Chris gerçekten de kahvaltıda yemelerine izin veremezdi. Midelerini üşütmelerini istemiyordu. Poşet aradan çıkınca Luna adama yaklaşıp yanağına ufak bir öpücük kondurdu. Chris kadının beline bir elini sarıp o da yanağından öptü. İki gündür flört ediyor olmaları umurlarında değildi, ikisi de uzun bir süredir birbirinin hayalindeydi.

''Ama sen bize kızıyorsun biz sevgilimize sarılınca!'' Jisung isyan ederek yanlarından geçti. Hatta biraz hızlı geçti. Şaka olsa da babasının karşılık vereceğini biliyordu. Chris hafiften koşan oğlunun arkasından elini uzattı ama yakalayamadı.

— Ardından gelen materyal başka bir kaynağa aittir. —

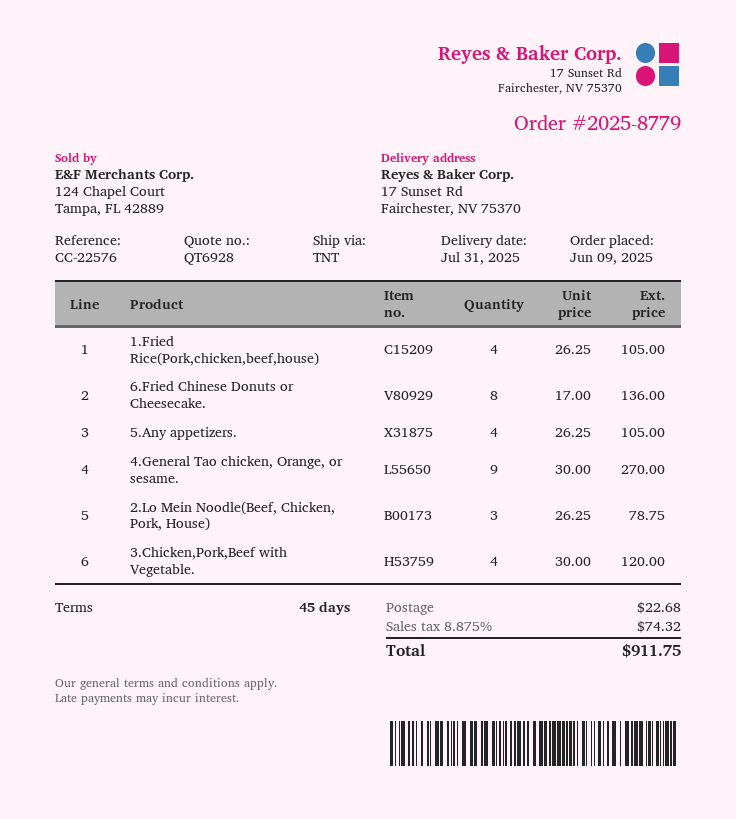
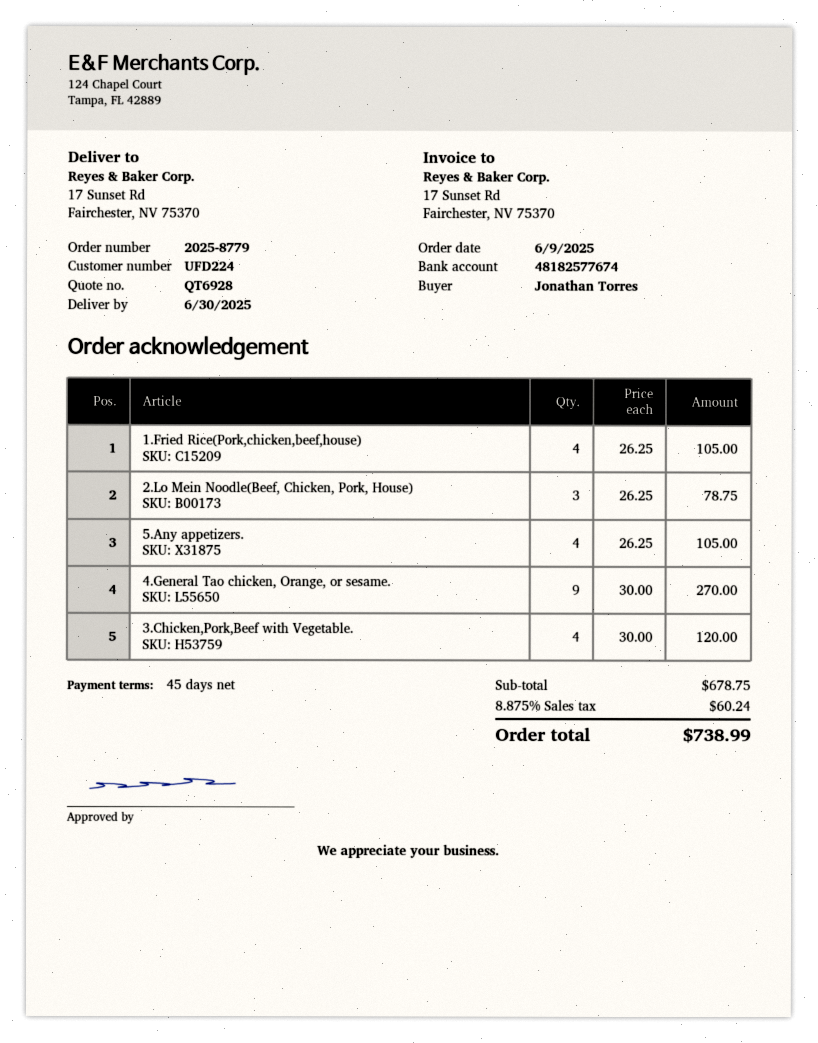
delivery date: 2025-07-31 -> 2025-06-30
6.Fried Chinese Donuts or Cheesecake.: 8 x 17.00 = 136.00 -> none
shipping: 22.68 -> none
tax: 8.875% = 74.32 -> 8.875% = 60.24
total: 911.75 -> 738.99

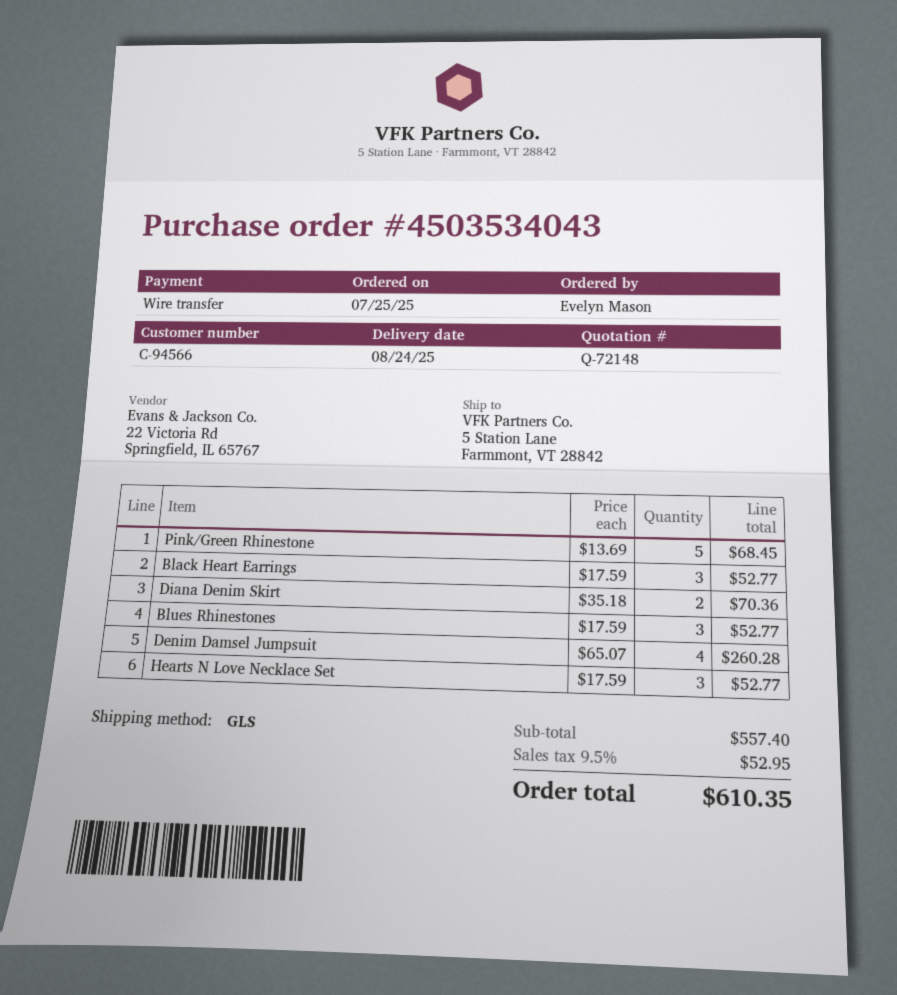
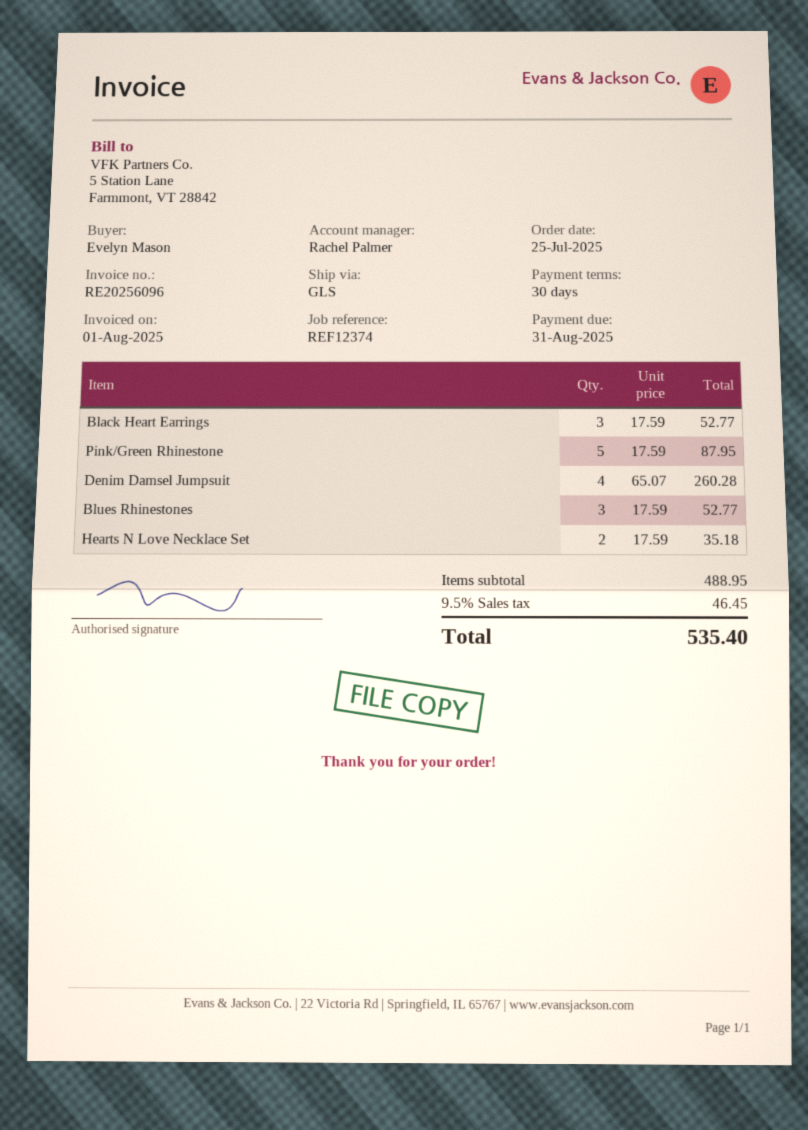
Pink/Green Rhinestone: 5 x 13.69 = 68.45 -> 5 x 17.59 = 87.95
Diana Denim Skirt: 2 x 35.18 = 70.36 -> none
Hearts N Love Necklace Set: 3 x 17.59 = 52.77 -> 2 x 17.59 = 35.18
subtotal: 557.40 -> 488.95
tax: 9.5% = 52.95 -> 9.5% = 46.45
total: 610.35 -> 535.40

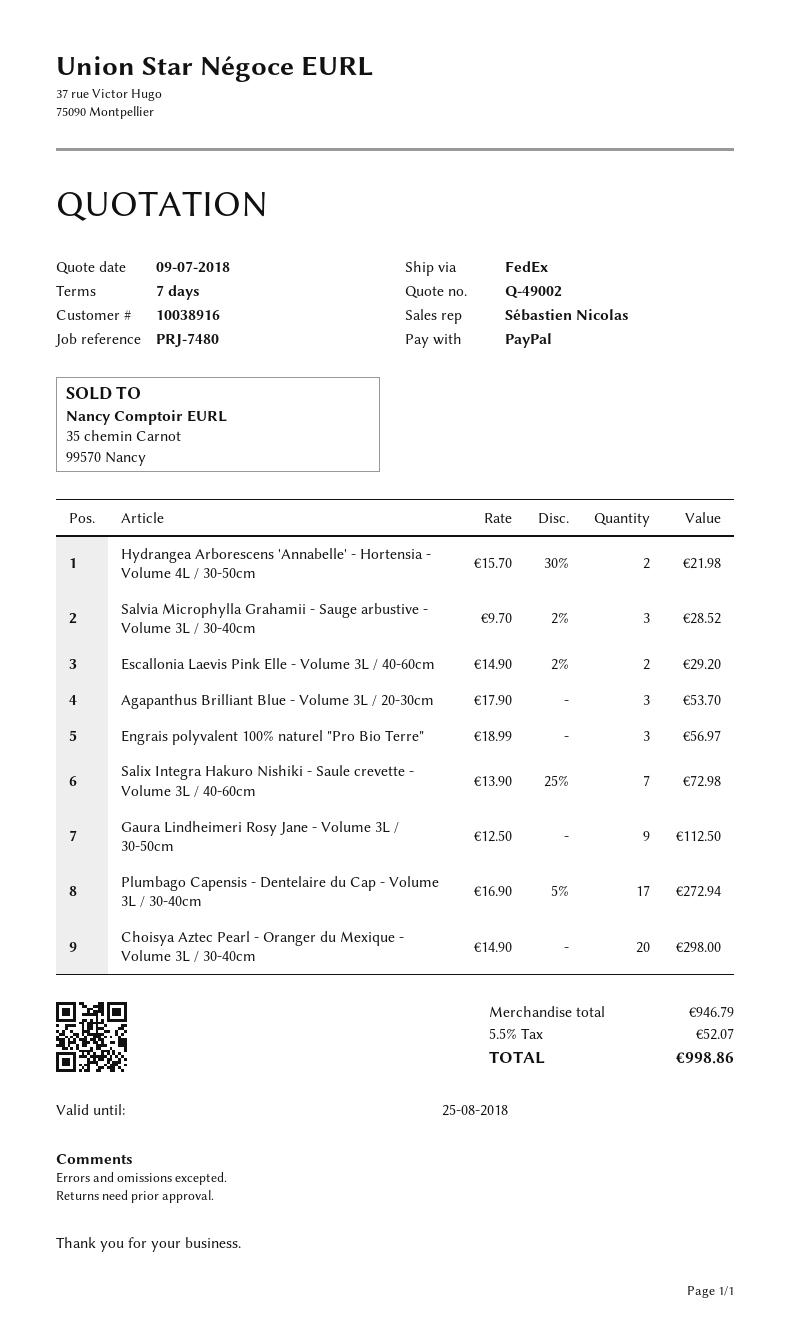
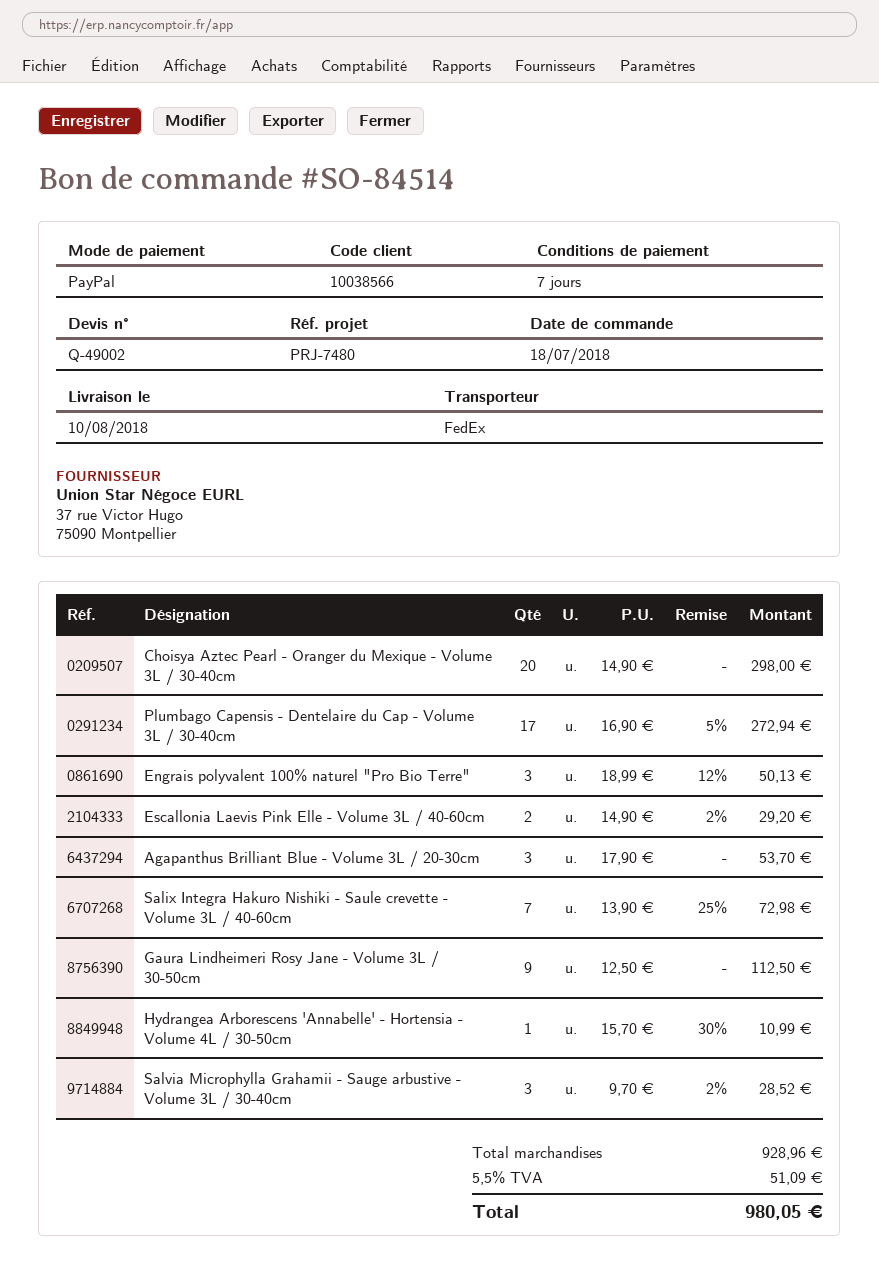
customer number: 10038916 -> 10038566
Hydrangea Arborescens 'Annabelle' - Hortensia - Volume 4L / 30-50cm: 2 x 15.70 - 30% = 21.98 -> 1 x 15.70 - 30% = 10.99
Engrais polyvalent 100% naturel "Pro Bio Terre": 3 x 18.99 = 56.97 -> 3 x 18.99 - 12% = 50.13
subtotal: 946.79 -> 928.96
tax: 5.5% = 52.07 -> 5.5% = 51.09
total: 998.86 -> 980.05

''Hadi yiyelim artık çok açım!'' Jeongin çoktan masaya oturmuştu. Jeongin masanın başındaydı; sol tarafında sırayla Hyunjin, Seungmin, Felix ve Changbin vardı; sağ tarafında ise babası, Luna Hanım, Jisung ve Minho vardı. Kimse ufak olanın başa oturmasına takılmamıştı. Masadaki tabakları birbirlerine uzatıp duruyorlardı. Günlük bir sohbet başlamıştı. Biraz yedikten sonra Jisung konuşmaya başladı.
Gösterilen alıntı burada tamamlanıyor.